The Imbalance of Mitochondrial Fusion/Fission Drives High-Glucose-Induced Vascular Injury

• Published in: Biomolecules (Basel, Switzerland) Vol. 11; no. 12; p. 1779
• Main Authors: Zheng, Yunsi, Luo, Anqi, Liu, Xiaoquan
• Format: Journal Article
• Language: English
• Published: Switzerland MDPI AG 27.11.2021; MDPI
• Subjects: AMPK; Animals; Apoptosis; Diabetes; Diabetes mellitus; Diabetes Mellitus, Experimental - complications; Diabetes Mellitus, Experimental - metabolism; Disease Models, Animal; endothelial dysfunction; fusion/fission; Glucose; Glucose - adverse effects; Homeostasis; Human Umbilical Vein Endothelial Cells; Humans; Hyperglycemia; Kinases; Laboratory animals; Male; Membrane Potential, Mitochondrial - drug effects; metabolic memory; Metabolism; Mice; Mitochondria; Mitochondria - metabolism; mitochondria dynamics; Mitochondrial Dynamics; Penicillin; Phosphatase; Phosphorylation; Proteins; Reagents; Vascular System Injuries - etiology; Vascular System Injuries - metabolism; United States > US; China; AMPK; metabolic memory; mitochondria dynamics; endothelial dysfunction; fusion/fission
• ISSN: 2218-273X; 2218-273X
• DOI: 10.3390/biom11121779

Emerging evidence shows that mitochondria fusion/fission imbalance is related to the occurrence of hyperglycemia-induced vascular injury. To study the temporal dynamics of mitochondrial fusion and fission, we observed the alteration of mitochondrial fusion/fission proteins in a set of different high-glucose exposure durations, especially in the early stage of hyperglycemia. The in vitro results show that persistent cellular apoptosis and endothelial dysfunction can be induced rapidly within 12 hours’ high-glucose pre-incubation. Our results show that mitochondria maintain normal morphology and function within 4 hours’ high-glucose pre-incubation; with the extended high-glucose exposure, there is a transition to progressive fragmentation; once severe mitochondria fusion/fission imbalance occurs, persistent cellular apoptosis will develop. In vitro and in vivo results consistently suggest that mitochondrial fusion/fission homeostasis alterations trigger high-glucose-induced vascular injury.

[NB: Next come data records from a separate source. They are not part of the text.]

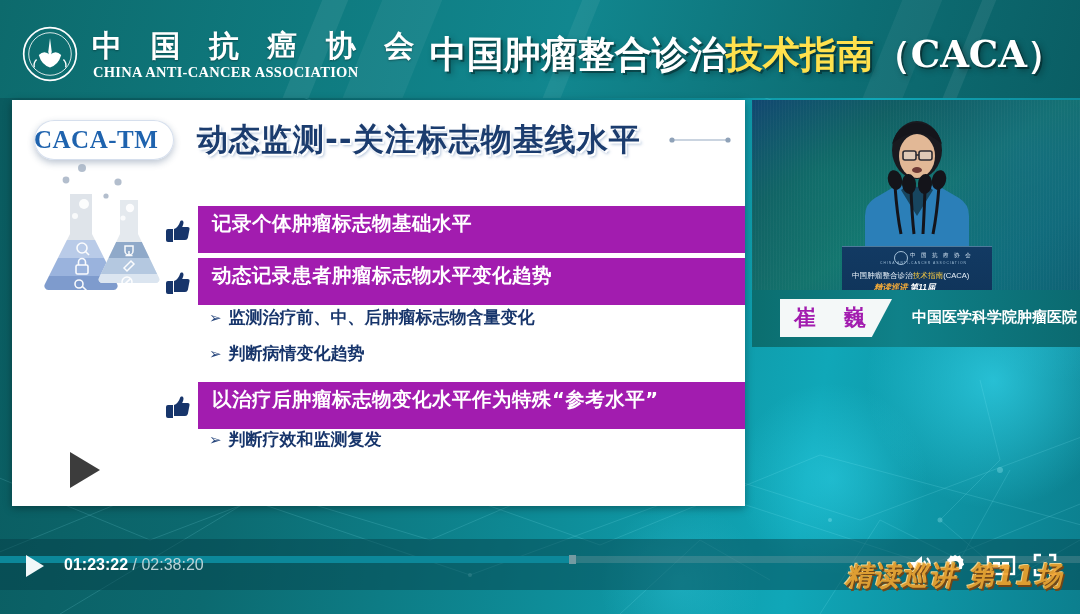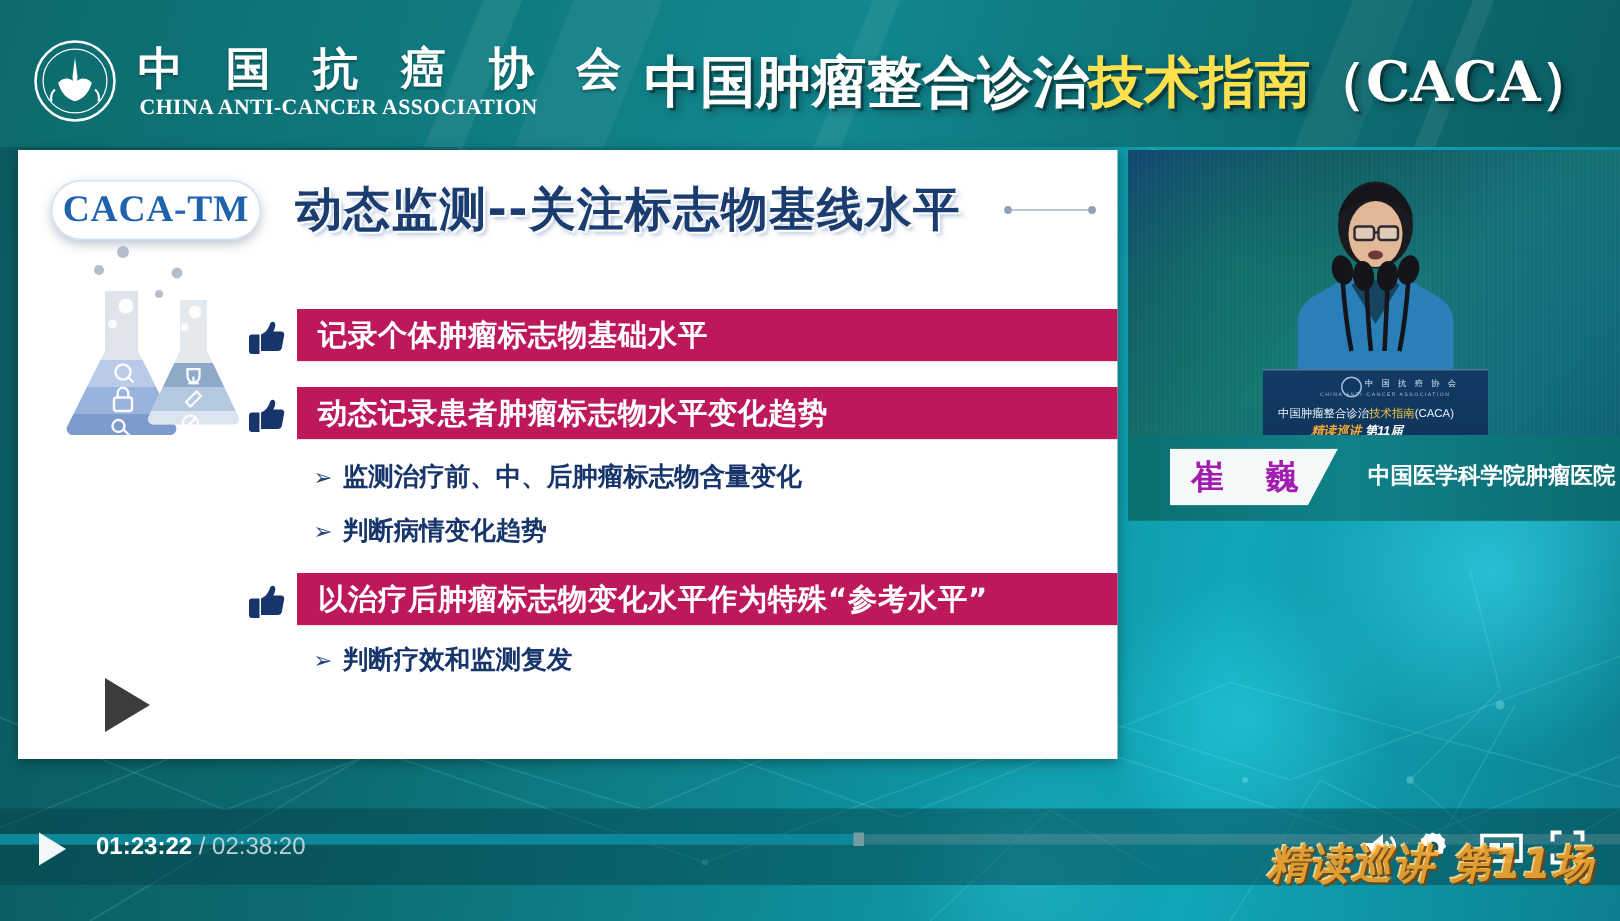--- a/index.html
+++ b/index.html
@@ -37,7 +37,7 @@
 
   #badge{position:absolute;left:22px;top:20px;width:140px;height:40px;border-radius:20px;background:#fff;
      box-shadow:0 3px 7px rgba(40,70,110,.30), 0 0 0 1px rgba(210,220,235,.9) inset;
-     display:flex;align-items:center;justify-content:center;}
+     display:flex;align-items:center;justify-content:flex-start;}
   #badge span{color:#1f63ae;font-size:25px;font-weight:700;letter-spacing:.5px;
      font-family:"Liberation Serif","DejaVu Serif",serif;}
 

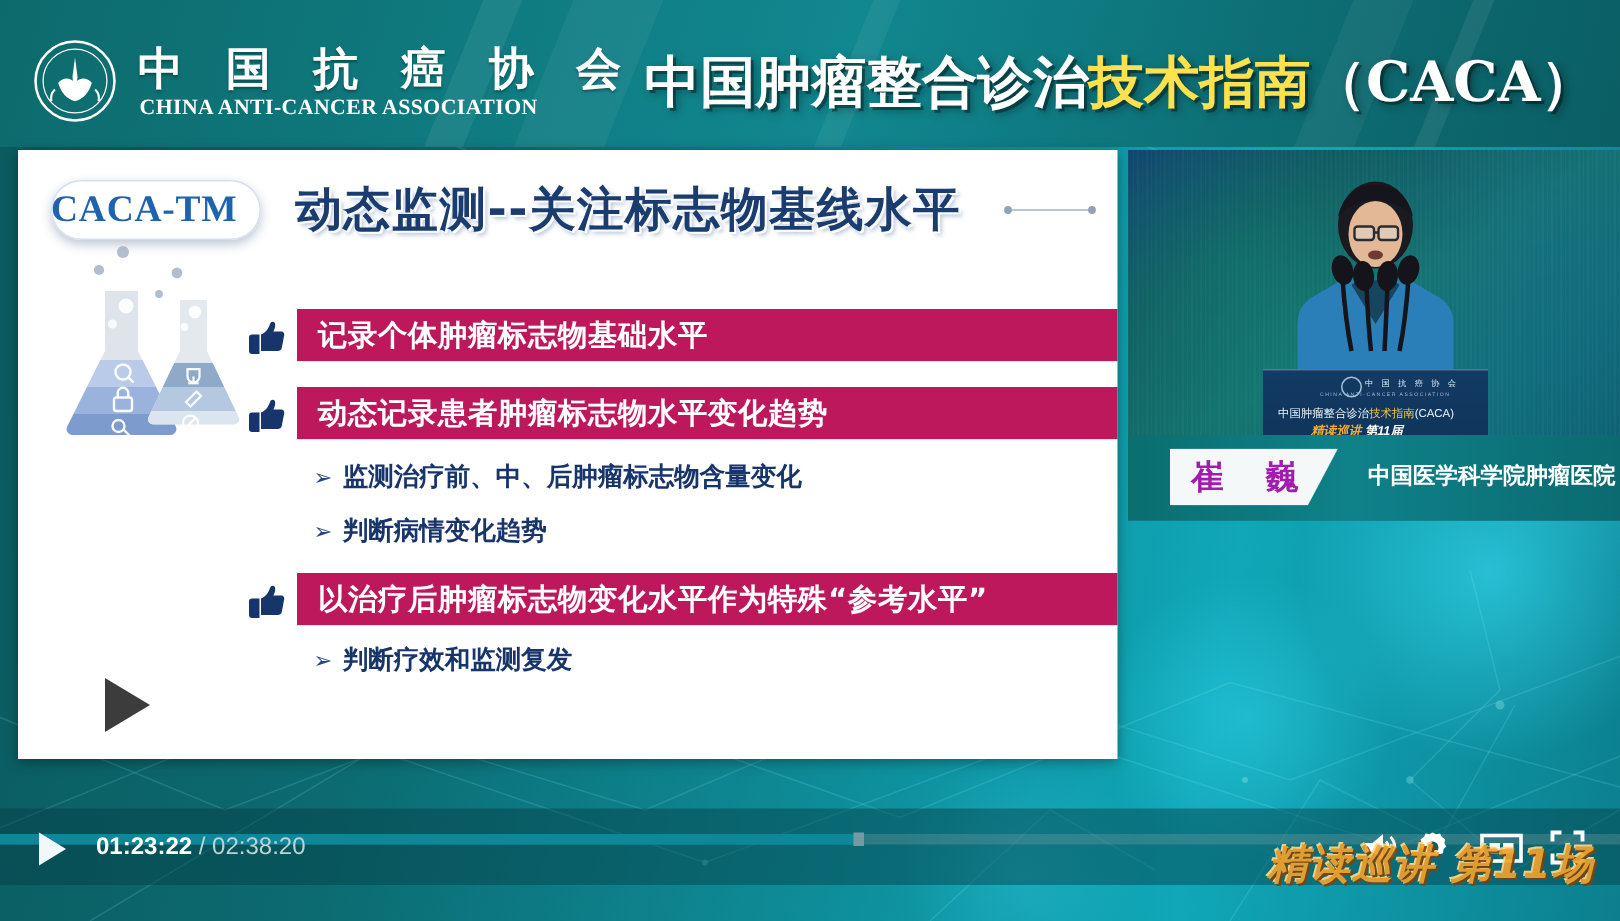--- a/index.html
+++ b/index.html
@@ -50,8 +50,8 @@
 
   .row{position:absolute;display:flex;align-items:center;}
   .thumb{width:30px;height:30px;flex:0 0 30px;margin-right:6px;}
-  .banner{position:relative;height:35px;background:#be185d;display:flex;align-items:center;
-     padding:0 44px 0 14px;
+  .banner{position:relative;height:35px;background:#a21caf;display:flex;align-items:center;
+     padding:0 44px 12px 14px;
      clip-path:polygon(0 0, 100% 0, calc(100% - 22px) 100%, 0 100%);}
   .banner span{color:#fff;font-size:19.5px;font-weight:700;white-space:nowrap;letter-spacing:.5px;
      font-family:"DejaVu Sans","Liberation Sans",sans-serif;}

As the guardian of mitochondria, AMPK is suppressed in response to hyperglycemia, resulting in imbalanced mitochondrial fusion/fission, which can be reversed by AMPK stimulation. Our results suggest that mitochondrial fusion/fission’s staged homeostasis may be a predictive factor of diabetic cardiovascular complications.